Michael Carlin (born October 6, 1958) is an American comic book writer, editor, and executive. He has worked principally for Marvel Comics and DC Comics since the 1970s.

Early life
Carlin attended the High School of Art and Design in Manhattan, graduating in 1976. He received a Bachelor of Fine Arts in Cartooning from the School of Visual Arts in New York in 1980.

Career
Mike Carlin started out in the business at DC Comics as a high school intern in 1974. He was hired by Marvel Comics as a writer and artist on Crazy Magazine, the company's black-and-white humor title at the end of 1980. His first work appeared in print in 1981. He later became an assistant editor under Mark Gruenwald in 1982 and wrote a short run of stories in Captain America and Ka-Zar as well as the Assistant Editors' Month issue of Marvel Team-Up (Aunt May and Franklin Richards vs. Galactus). Carlin moved to DC Comics as of October 6, 1986, his 28th birthday, and became group editor of the Superman titles. He oversaw "The Death of Superman" storyline and the subsequent introduction of such characters as the Kon-El version of Superboy and John Henry Irons. From 1996 to 2002, he served as an executive editor at DC Comics. As of 2011, he was DC Entertainment's Creative Director of Animation.

Appearances within comics
The backup story "Bernie America, Sentinel of Liberty" in Captain America #289 (Jan. 1984) features Mike Carlin dressed as The Watcher, introducing the story.
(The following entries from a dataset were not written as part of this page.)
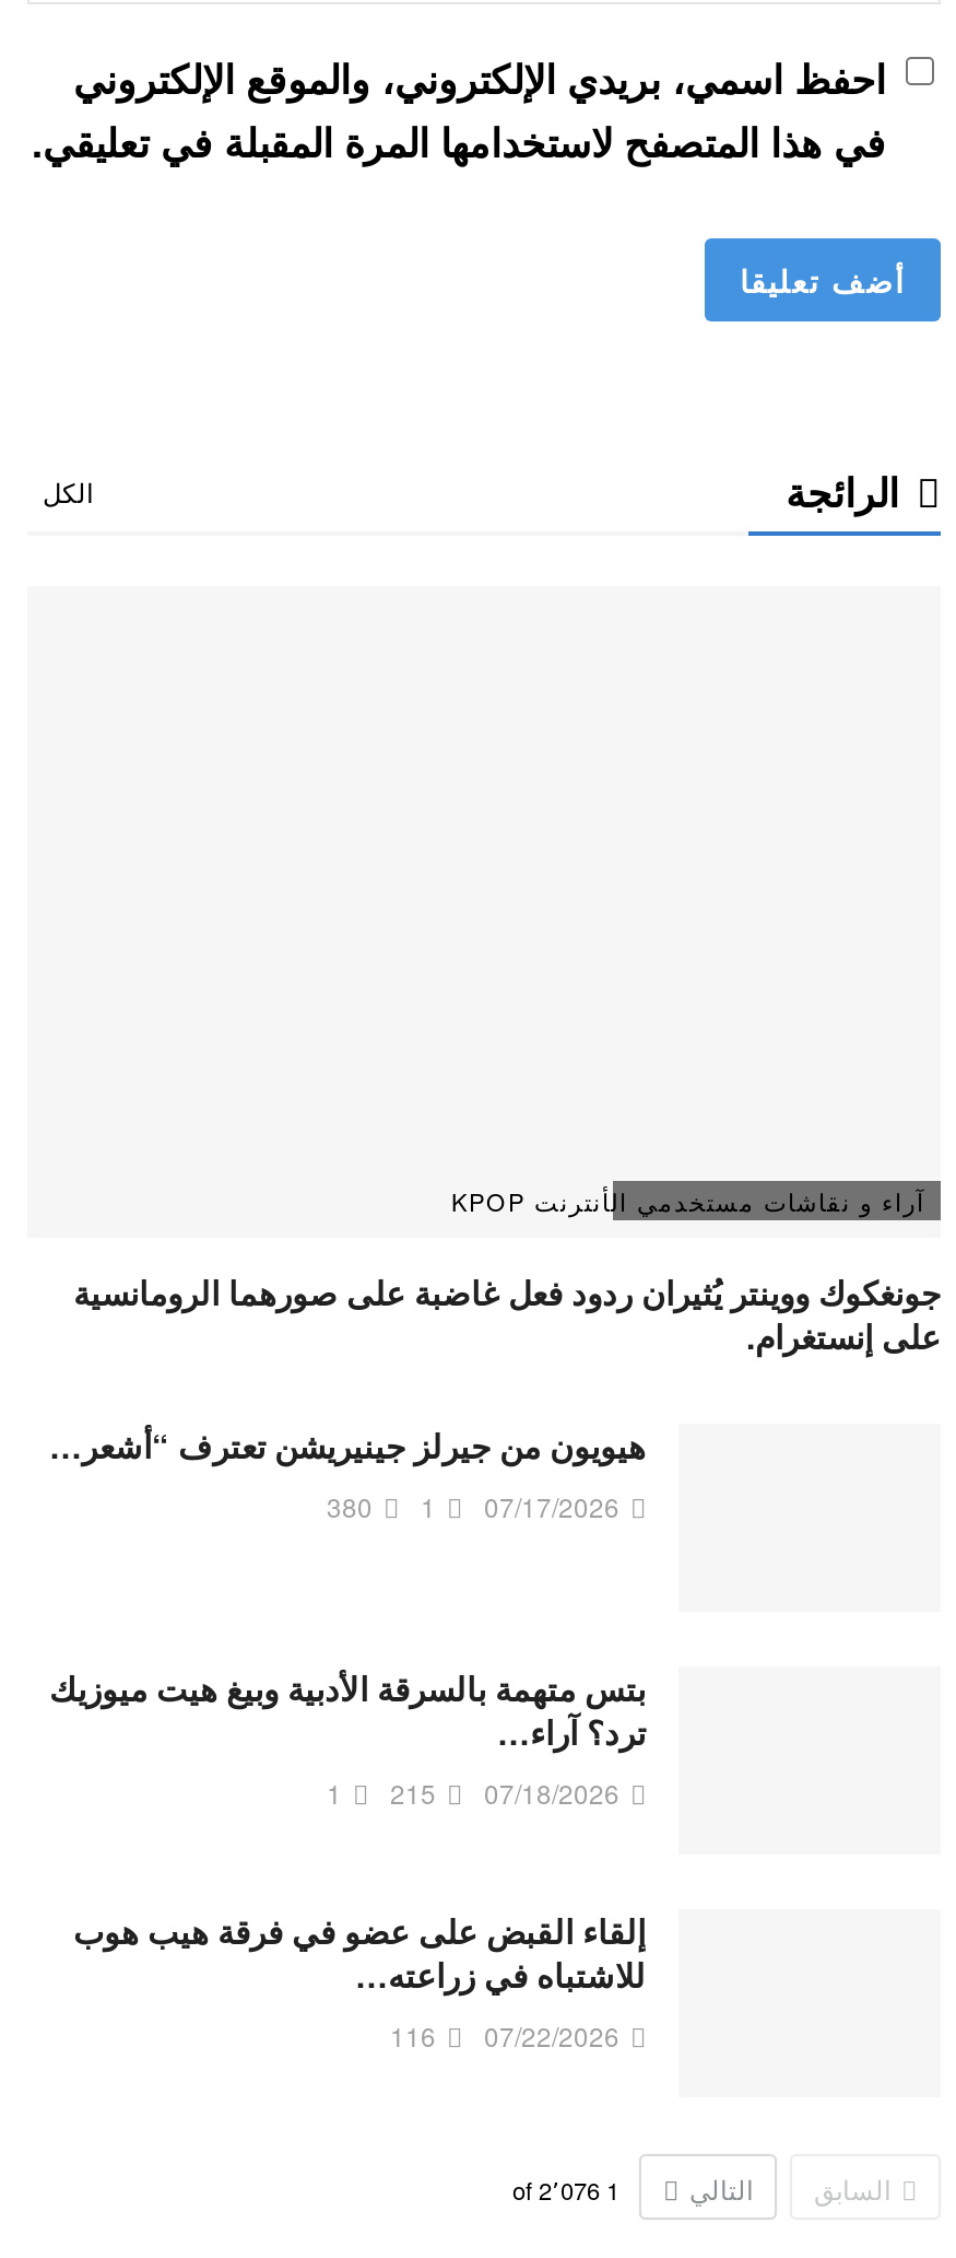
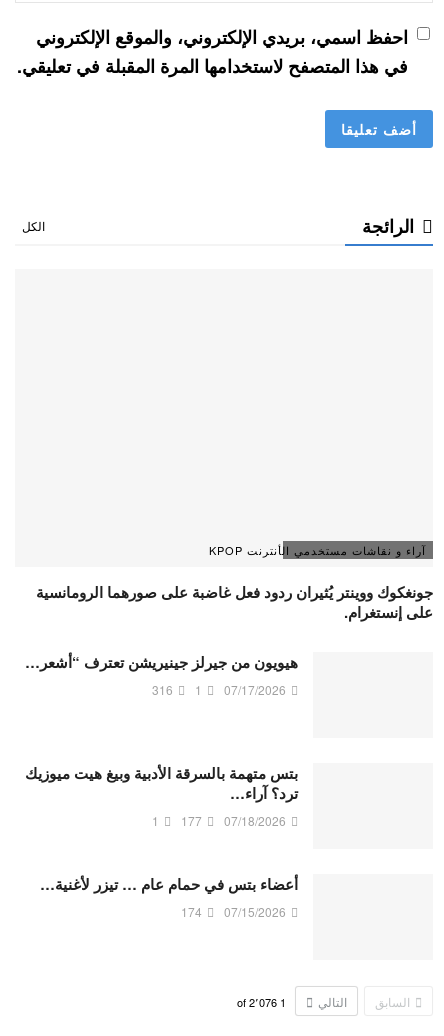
[327,1488,619,1525] 380 1 07/17/2026 -> [152,682,286,698] 316 1 07/17/2026
[327,1774,619,1811] 1 215 07/18/2026 -> [152,812,286,829] 1 177 07/18/2026
[73,1907,646,2054] إلقاء القبض على عضو في فرقة هيب هوب | للاشتباه في زراعته… | 07/22/2026 | 116 -> [40,873,298,920] أعضاء بتس في حمام عام … تيزر لأغنية… | 07/15/2026 | 174

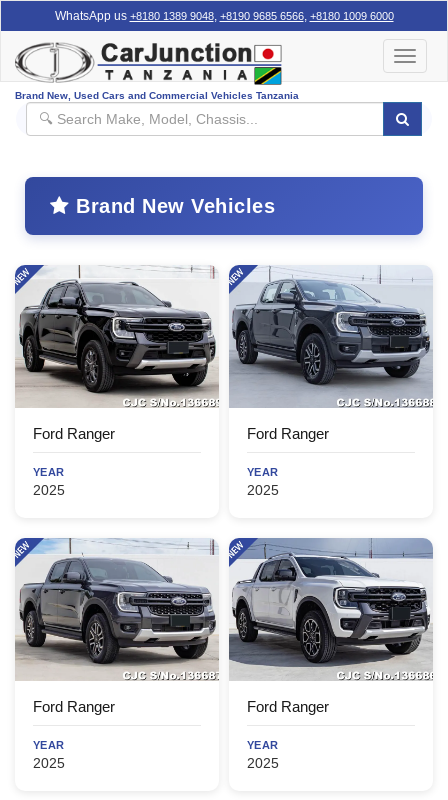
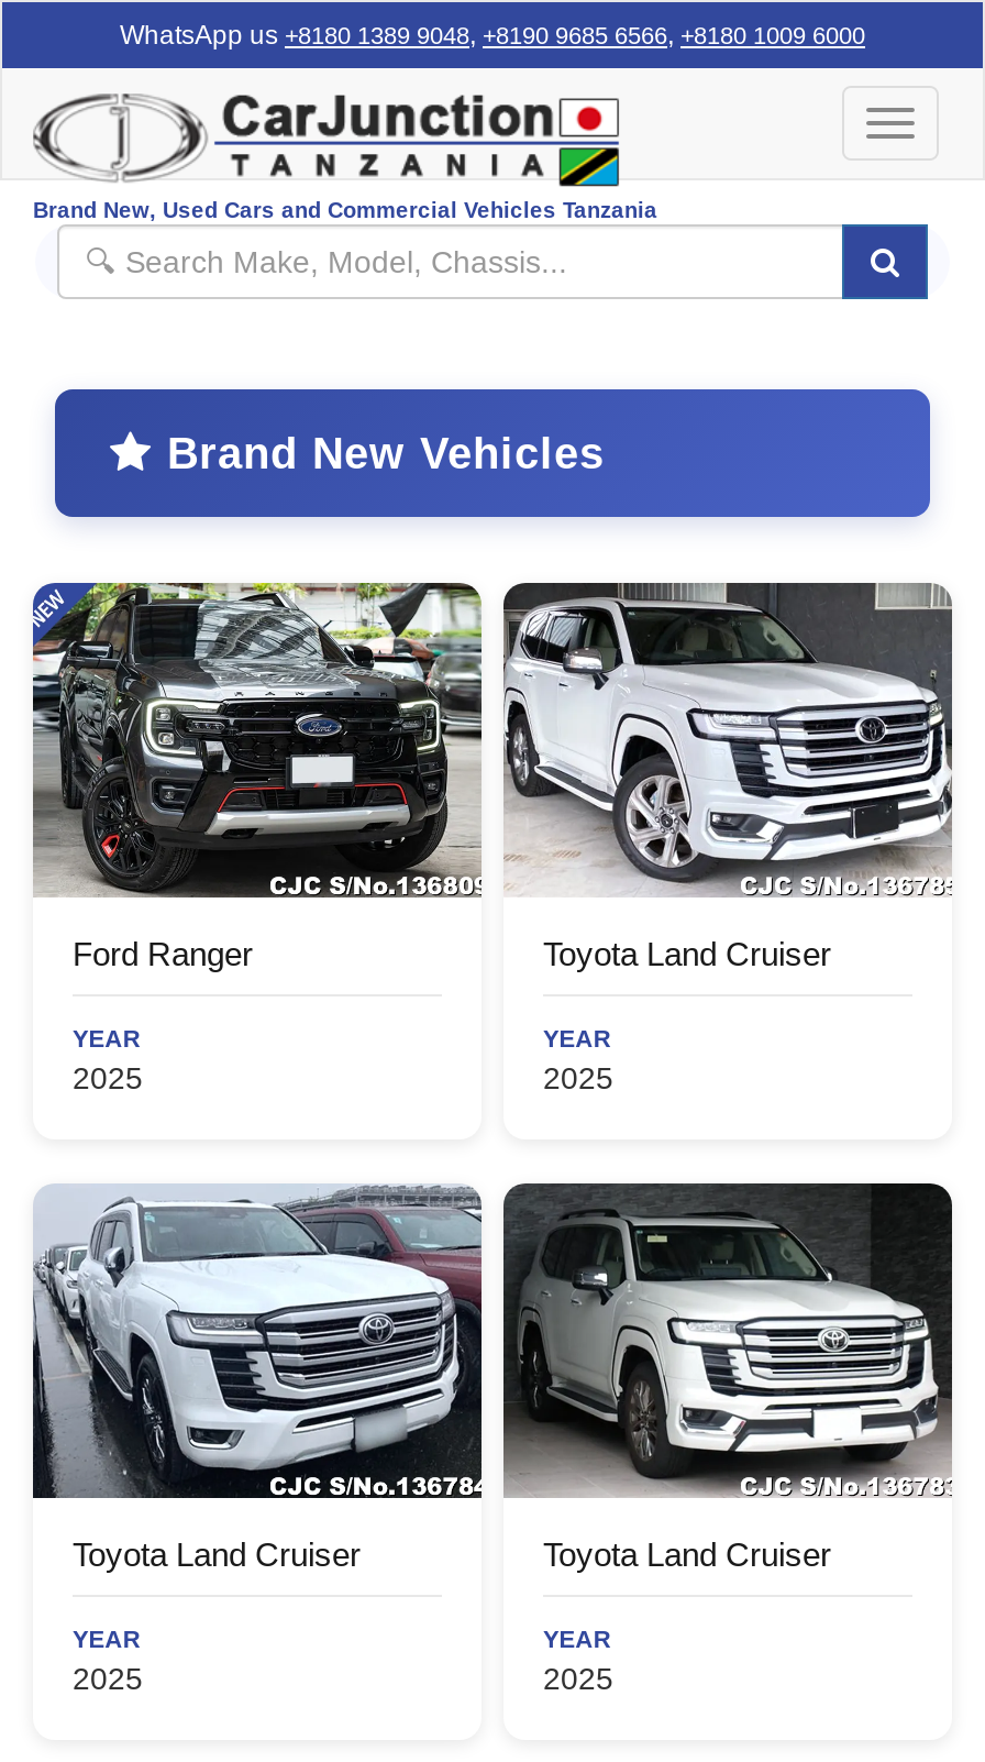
[15,265,219,408] [image] -> [31,581,484,900] [image]
[228,264,433,442] [image] | Ford Ranger -> [501,581,954,972] [image] | Toyota Land Cruiser
[14,537,219,715] [image] | Ford Ranger -> [31,1183,484,1572] [image] | Toyota Land Cruiser
[228,537,433,715] [image] | Ford Ranger -> [501,1181,954,1572] [image] | Toyota Land Cruiser

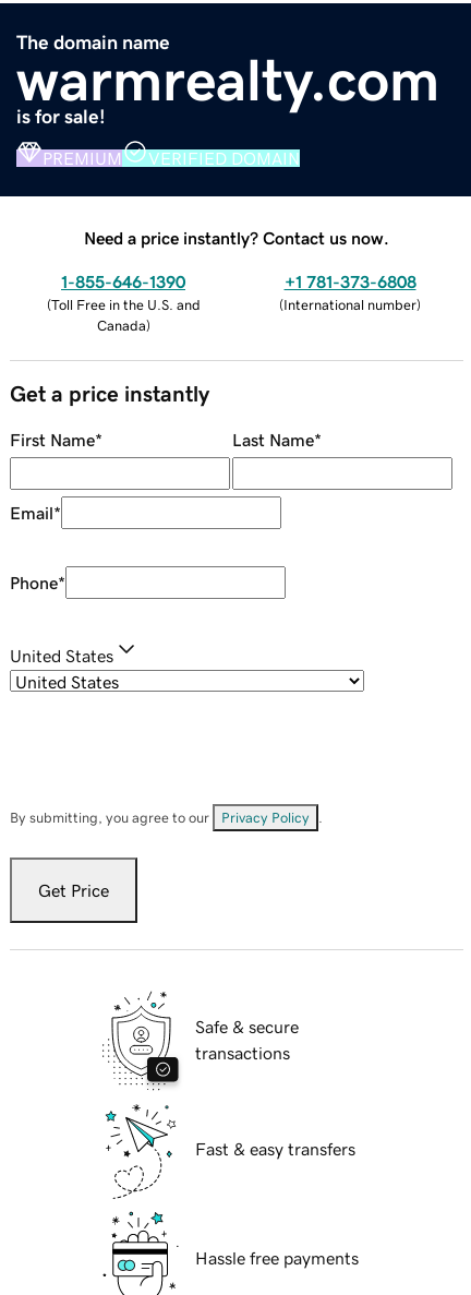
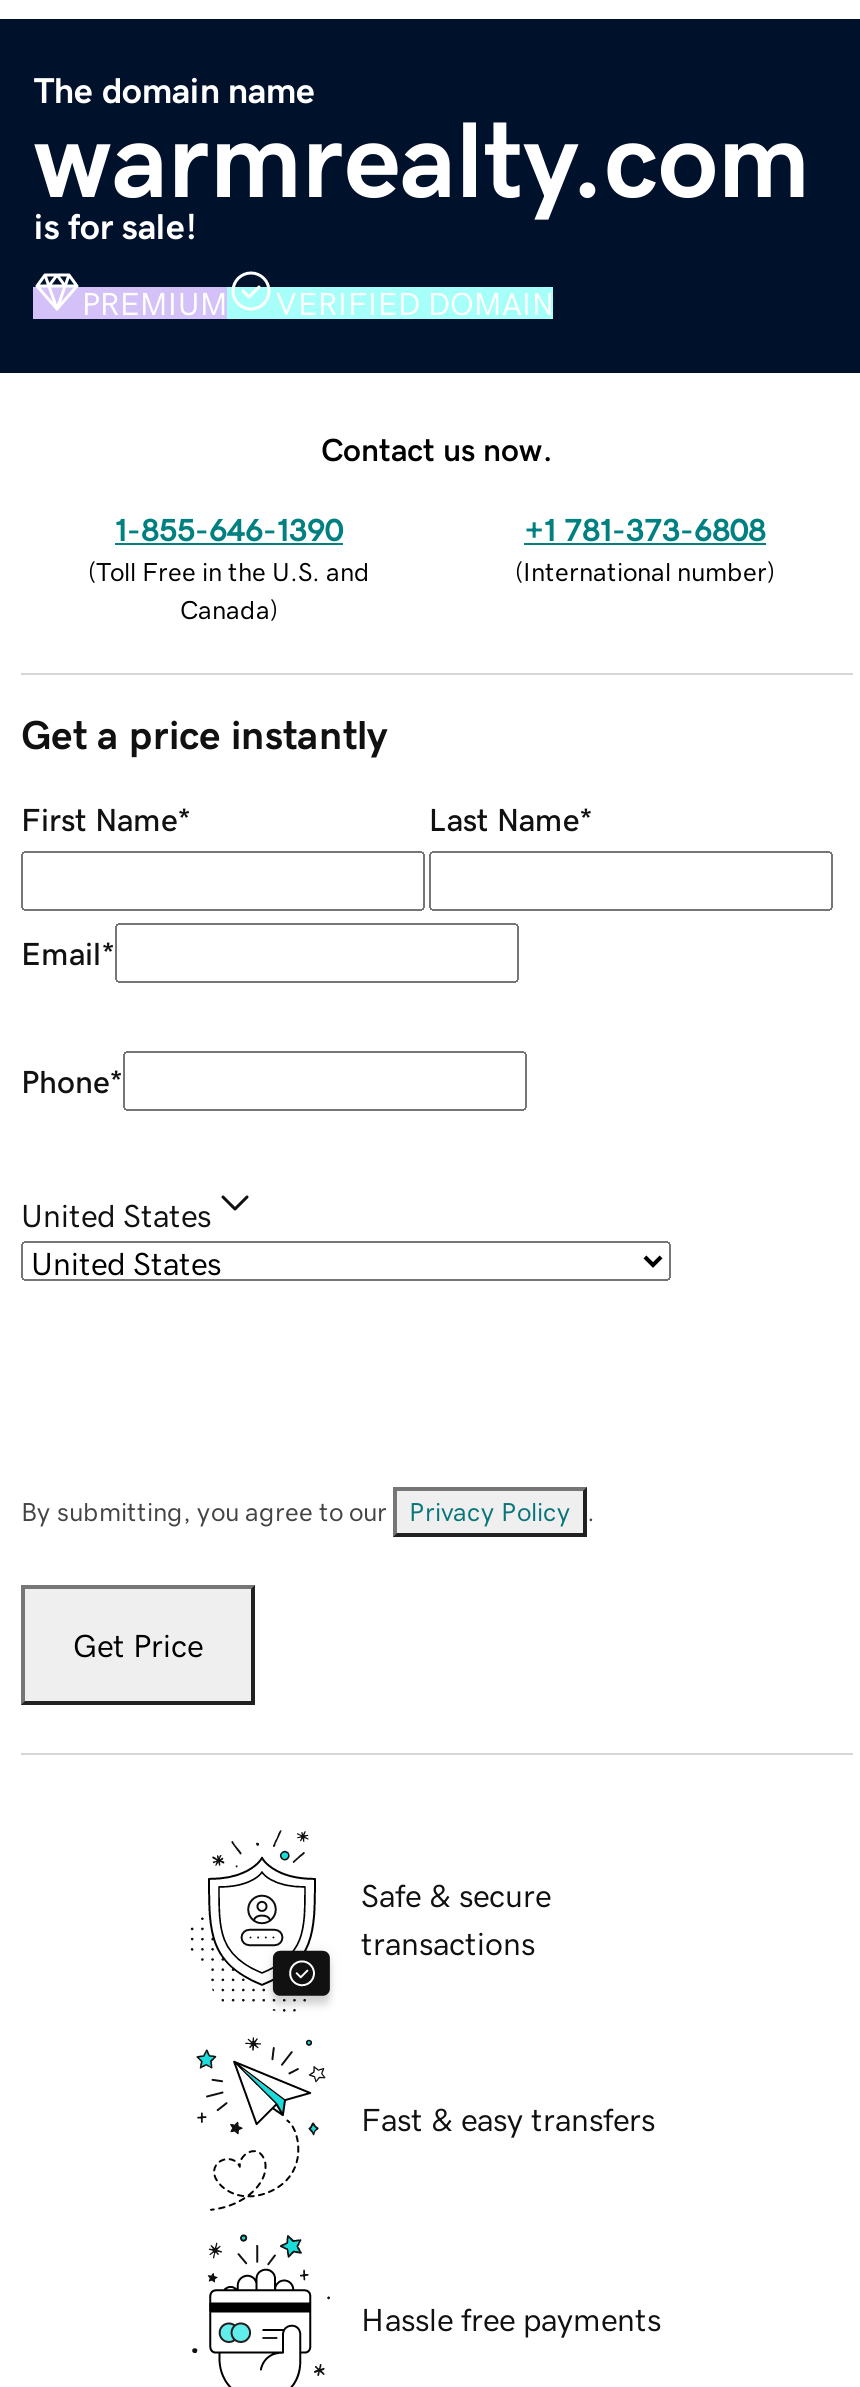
[84,229,389,246] Need a price instantly? Contact us now. -> [321,432,553,464] Contact us now.

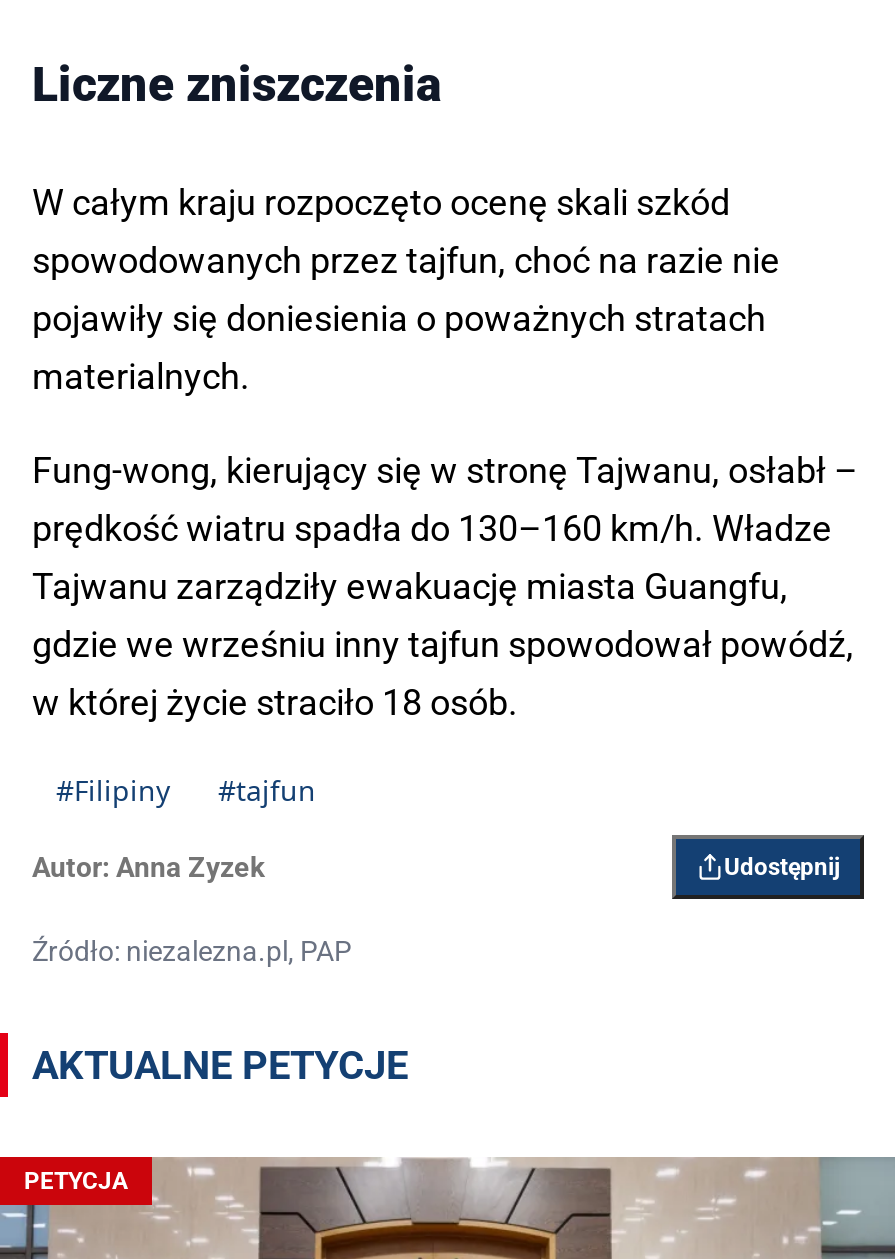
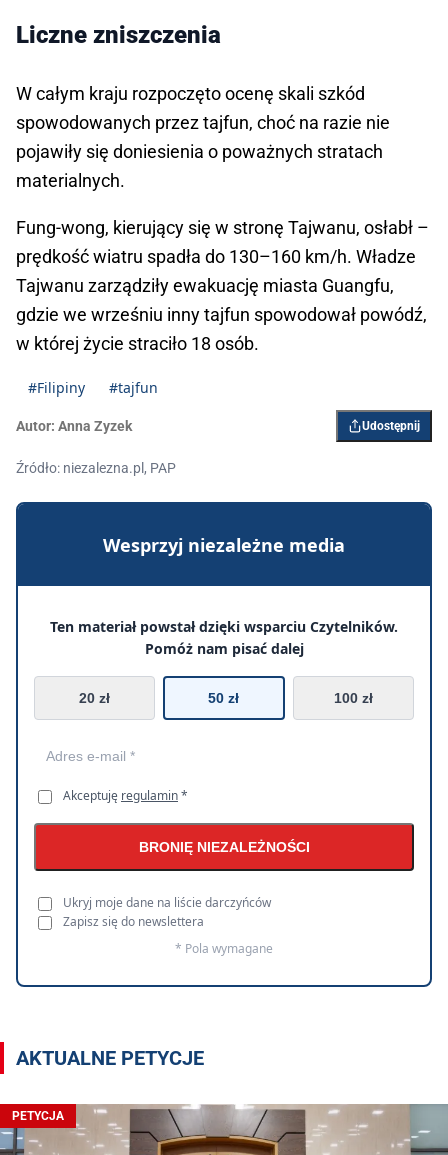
none -> [15,501,433,988] [image] | Wesprzyj niezależne media | Ten materiał powstał dzięki wsparciu Czytelników. | Pomóż nam pisać dalej | 20 zł | 50 zł | 100 zł
none -> [63,787,310,957] Akceptuję regulamin * | BRONIĘ NIEZALEŻNOŚCI | Ukryj moje dane na liście darczyńców | Zapisz się do newslettera | * Pola wymagane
The Batman Adventures #13, the first DC Comics spinoff of Batman: The Animated Series — features a screwball trio of incompetent super-villains: the Mastermind (a caricature of Mike Carlin), The Perfessor (a caricature of Dennis O'Neil), and Mr. Nice (a caricature of Archie Goodwin), a super-strong but childishly-innocent super-villain.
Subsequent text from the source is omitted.